RECORD SET >>
---+---

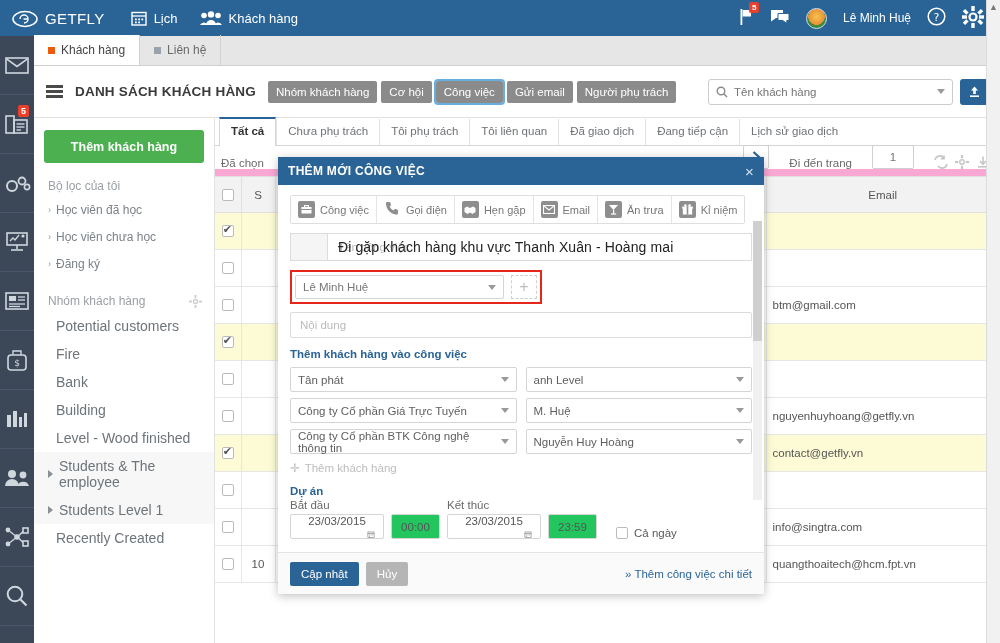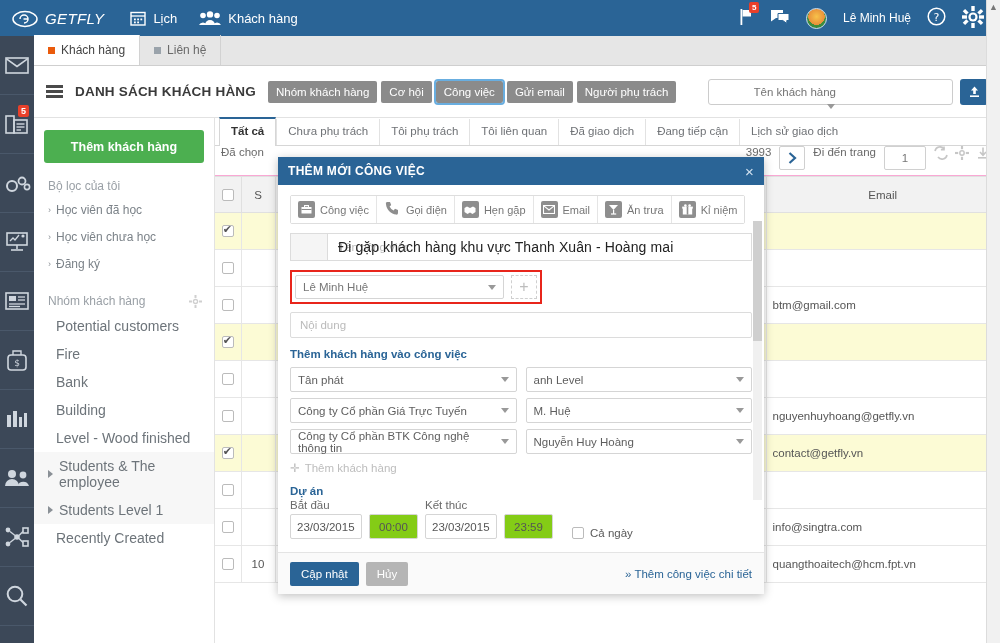"GETFLY" .brand-name { font-style: italic -> none }
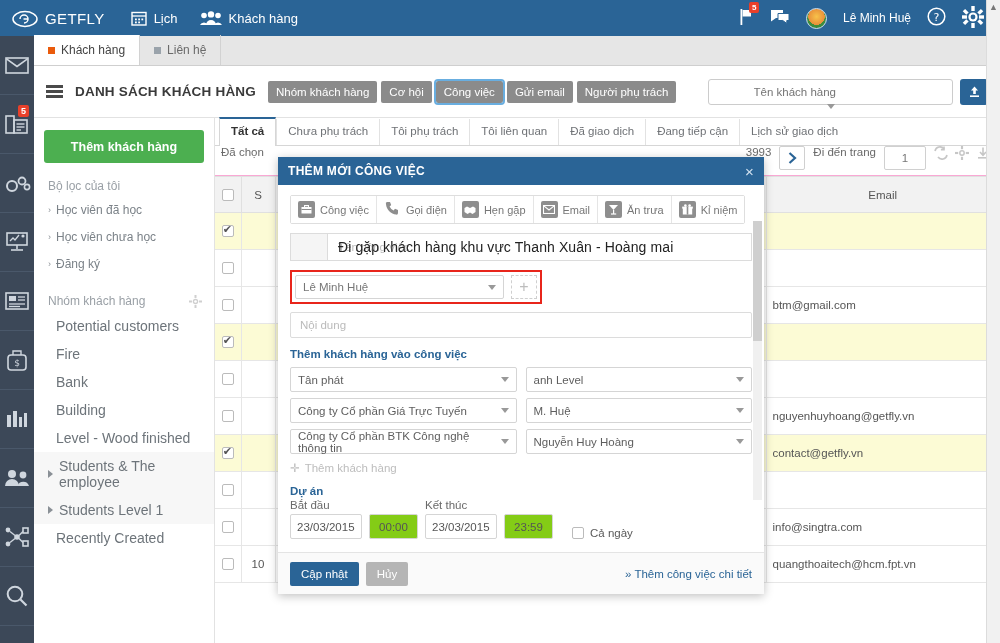"Tên khách hàng" .search-box { flex-direction: column -> none }
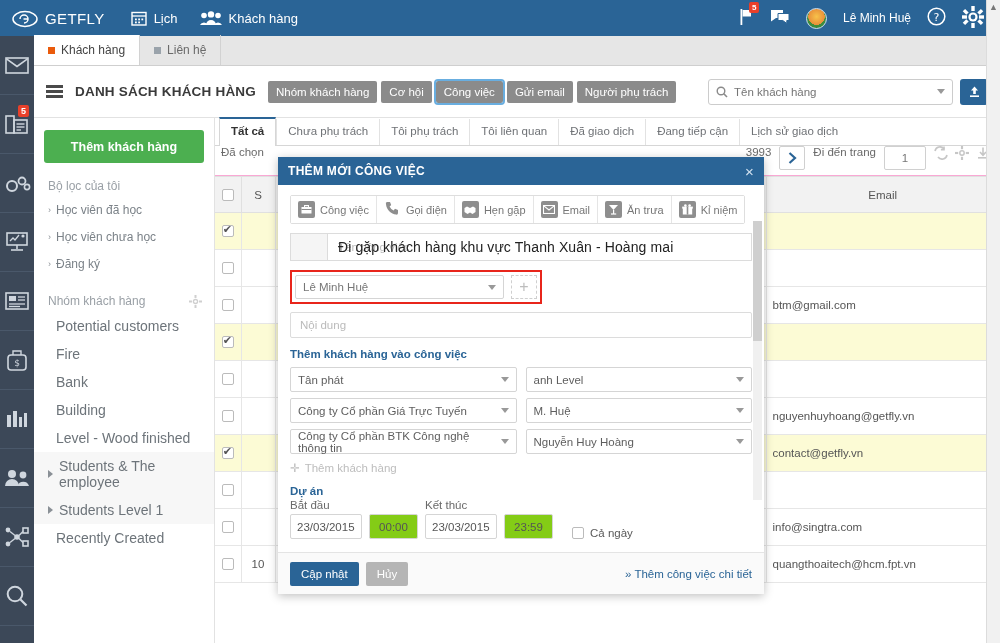"Đã chọn" .toolrow { align-items: flex-start -> flex-end; border-bottom: 1px solid #f9a8d4 -> 7px solid #f9a8d4; gap: 8px -> 20px }
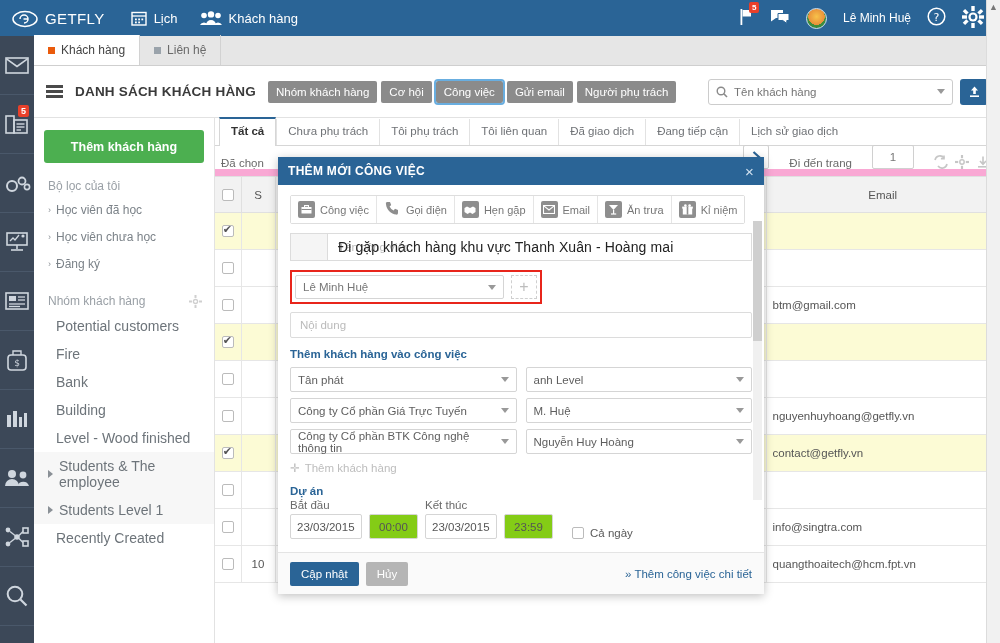"23/03/2015" .date-in { flex-direction: none -> column; width: 72px -> 94px }
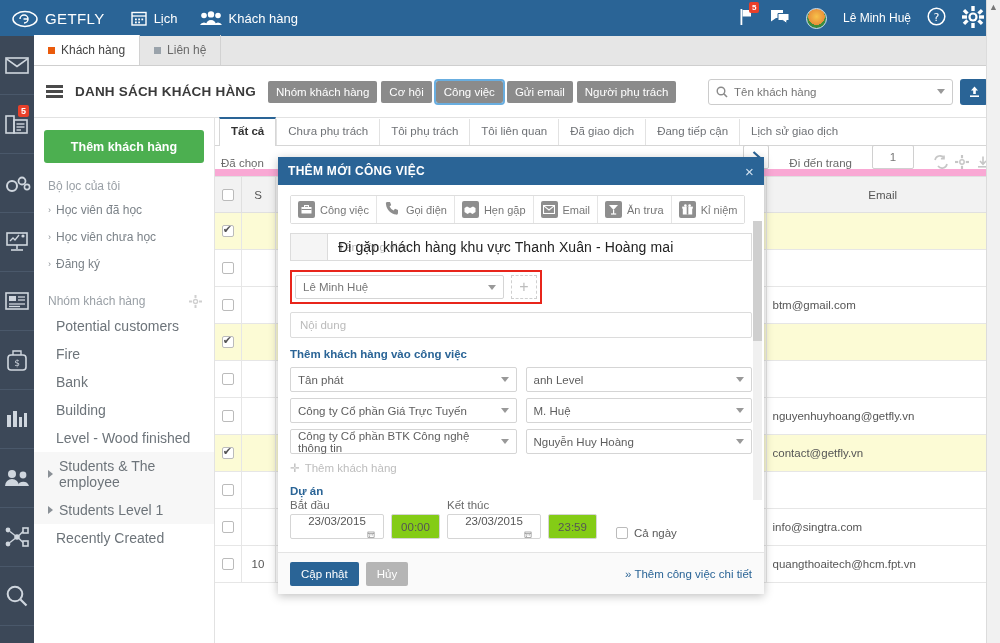"00:00" .time-in { background: #84cc16 -> #22c55e }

---+---

YOUR OBJECTIVE >> The answer should contain only the lines from the beginning of the material above through the line with "align-items: flex-start ->", retyped exactly, with the pictures removed.

PROBLEM SOLUTION >>
"GETFLY" .brand-name { font-style: italic -> none }
"Tên khách hàng" .search-box { flex-direction: column -> none }
"Đã chọn" .toolrow { align-items: flex-start -> flex-end; border-bottom: 1px solid #f9a8d4 -> 7px solid #f9a8d4; gap: 8px -> 20px }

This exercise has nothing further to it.